If a line of the listing contains the string "text", return that line.

•••

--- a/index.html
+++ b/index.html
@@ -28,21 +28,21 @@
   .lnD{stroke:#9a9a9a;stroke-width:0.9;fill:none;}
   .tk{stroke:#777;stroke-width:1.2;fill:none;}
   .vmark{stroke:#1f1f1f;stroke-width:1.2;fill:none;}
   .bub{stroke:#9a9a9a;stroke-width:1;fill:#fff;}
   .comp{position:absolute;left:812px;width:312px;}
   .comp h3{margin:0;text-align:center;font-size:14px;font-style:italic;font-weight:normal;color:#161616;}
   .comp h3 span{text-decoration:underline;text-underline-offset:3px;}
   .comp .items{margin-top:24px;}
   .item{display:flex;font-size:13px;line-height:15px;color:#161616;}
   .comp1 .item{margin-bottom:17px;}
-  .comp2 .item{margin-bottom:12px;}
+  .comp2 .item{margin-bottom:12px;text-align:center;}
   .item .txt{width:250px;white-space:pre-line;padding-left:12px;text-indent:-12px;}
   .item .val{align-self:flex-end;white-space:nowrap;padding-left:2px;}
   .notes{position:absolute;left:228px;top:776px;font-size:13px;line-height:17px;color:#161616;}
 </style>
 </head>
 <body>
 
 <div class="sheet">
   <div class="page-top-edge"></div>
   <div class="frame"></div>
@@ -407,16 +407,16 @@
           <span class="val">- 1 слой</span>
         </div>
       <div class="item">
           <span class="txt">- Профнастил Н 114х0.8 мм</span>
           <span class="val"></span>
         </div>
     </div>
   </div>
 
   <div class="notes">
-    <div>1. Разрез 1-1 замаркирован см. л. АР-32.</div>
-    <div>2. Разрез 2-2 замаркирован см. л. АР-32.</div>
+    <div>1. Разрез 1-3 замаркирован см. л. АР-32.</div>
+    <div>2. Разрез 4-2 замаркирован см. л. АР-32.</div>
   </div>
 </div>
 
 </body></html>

•••

- [Finished exercise]:
   .comp h3{margin:0;text-align:center;font-size:14px;font-style:italic;font-weight:normal;color:#161616;}
   .comp h3 span{text-decoration:underline;text-underline-offset:3px;}
+  .comp2 .item{margin-bottom:12px;text-align:center;}
   .item .txt{width:250px;white-space:pre-line;padding-left:12px;text-indent:-12px;}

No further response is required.